■ Activity ■
Every line from the beginning of the records below up to the one holding "mix_27 | Yield Provision: 45.02% -> 43.28%" should be quoted exactly; leave out the rest.

Input records below:

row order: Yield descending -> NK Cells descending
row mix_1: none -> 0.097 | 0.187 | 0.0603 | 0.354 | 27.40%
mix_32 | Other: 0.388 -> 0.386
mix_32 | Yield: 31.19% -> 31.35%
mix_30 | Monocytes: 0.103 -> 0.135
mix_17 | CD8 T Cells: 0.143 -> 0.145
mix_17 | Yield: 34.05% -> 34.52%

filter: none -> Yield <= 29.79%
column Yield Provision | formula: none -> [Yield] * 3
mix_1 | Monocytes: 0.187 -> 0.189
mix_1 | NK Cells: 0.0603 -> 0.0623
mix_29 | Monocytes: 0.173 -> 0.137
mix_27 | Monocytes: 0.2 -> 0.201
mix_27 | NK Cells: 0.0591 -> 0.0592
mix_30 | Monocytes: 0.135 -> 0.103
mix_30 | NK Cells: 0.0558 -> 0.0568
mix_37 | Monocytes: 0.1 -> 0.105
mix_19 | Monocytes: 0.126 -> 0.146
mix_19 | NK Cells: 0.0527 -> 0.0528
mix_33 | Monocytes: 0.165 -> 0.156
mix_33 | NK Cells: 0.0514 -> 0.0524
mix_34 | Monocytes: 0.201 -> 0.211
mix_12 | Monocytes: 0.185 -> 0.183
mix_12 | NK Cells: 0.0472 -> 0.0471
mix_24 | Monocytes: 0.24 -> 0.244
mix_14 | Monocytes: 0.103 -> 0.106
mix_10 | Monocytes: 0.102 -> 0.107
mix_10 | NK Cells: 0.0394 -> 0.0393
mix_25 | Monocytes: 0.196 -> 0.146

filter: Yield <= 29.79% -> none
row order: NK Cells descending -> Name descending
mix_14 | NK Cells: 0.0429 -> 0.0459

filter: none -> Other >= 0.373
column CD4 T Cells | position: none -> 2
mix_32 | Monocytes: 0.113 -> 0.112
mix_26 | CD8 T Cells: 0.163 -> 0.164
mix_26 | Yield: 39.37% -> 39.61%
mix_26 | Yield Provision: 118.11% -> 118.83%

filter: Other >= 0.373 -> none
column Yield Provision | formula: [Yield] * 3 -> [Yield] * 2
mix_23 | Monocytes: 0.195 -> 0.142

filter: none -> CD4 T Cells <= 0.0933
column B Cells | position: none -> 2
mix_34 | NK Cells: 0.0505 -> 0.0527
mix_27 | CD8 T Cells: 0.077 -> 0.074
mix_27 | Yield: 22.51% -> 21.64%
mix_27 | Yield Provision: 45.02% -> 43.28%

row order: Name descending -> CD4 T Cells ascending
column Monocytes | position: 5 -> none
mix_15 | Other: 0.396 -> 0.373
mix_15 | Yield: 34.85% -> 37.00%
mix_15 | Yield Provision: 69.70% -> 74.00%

End of Input records.

■ Solution ■
row order: Yield descending -> NK Cells descending
row mix_1: none -> 0.097 | 0.187 | 0.0603 | 0.354 | 27.40%
mix_32 | Other: 0.388 -> 0.386
mix_32 | Yield: 31.19% -> 31.35%
mix_30 | Monocytes: 0.103 -> 0.135
mix_17 | CD8 T Cells: 0.143 -> 0.145
mix_17 | Yield: 34.05% -> 34.52%

filter: none -> Yield <= 29.79%
column Yield Provision | formula: none -> [Yield] * 3
mix_1 | Monocytes: 0.187 -> 0.189
mix_1 | NK Cells: 0.0603 -> 0.0623
mix_29 | Monocytes: 0.173 -> 0.137
mix_27 | Monocytes: 0.2 -> 0.201
mix_27 | NK Cells: 0.0591 -> 0.0592
mix_30 | Monocytes: 0.135 -> 0.103
mix_30 | NK Cells: 0.0558 -> 0.0568
mix_37 | Monocytes: 0.1 -> 0.105
mix_19 | Monocytes: 0.126 -> 0.146
mix_19 | NK Cells: 0.0527 -> 0.0528
mix_33 | Monocytes: 0.165 -> 0.156
mix_33 | NK Cells: 0.0514 -> 0.0524
mix_34 | Monocytes: 0.201 -> 0.211
mix_12 | Monocytes: 0.185 -> 0.183
mix_12 | NK Cells: 0.0472 -> 0.0471
mix_24 | Monocytes: 0.24 -> 0.244
mix_14 | Monocytes: 0.103 -> 0.106
mix_10 | Monocytes: 0.102 -> 0.107
mix_10 | NK Cells: 0.0394 -> 0.0393
mix_25 | Monocytes: 0.196 -> 0.146

filter: Yield <= 29.79% -> none
row order: NK Cells descending -> Name descending
mix_14 | NK Cells: 0.0429 -> 0.0459

filter: none -> Other >= 0.373
column CD4 T Cells | position: none -> 2
mix_32 | Monocytes: 0.113 -> 0.112
mix_26 | CD8 T Cells: 0.163 -> 0.164
mix_26 | Yield: 39.37% -> 39.61%
mix_26 | Yield Provision: 118.11% -> 118.83%

filter: Other >= 0.373 -> none
column Yield Provision | formula: [Yield] * 3 -> [Yield] * 2
mix_23 | Monocytes: 0.195 -> 0.142

filter: none -> CD4 T Cells <= 0.0933
column B Cells | position: none -> 2
mix_34 | NK Cells: 0.0505 -> 0.0527
mix_27 | CD8 T Cells: 0.077 -> 0.074
mix_27 | Yield: 22.51% -> 21.64%
mix_27 | Yield Provision: 45.02% -> 43.28%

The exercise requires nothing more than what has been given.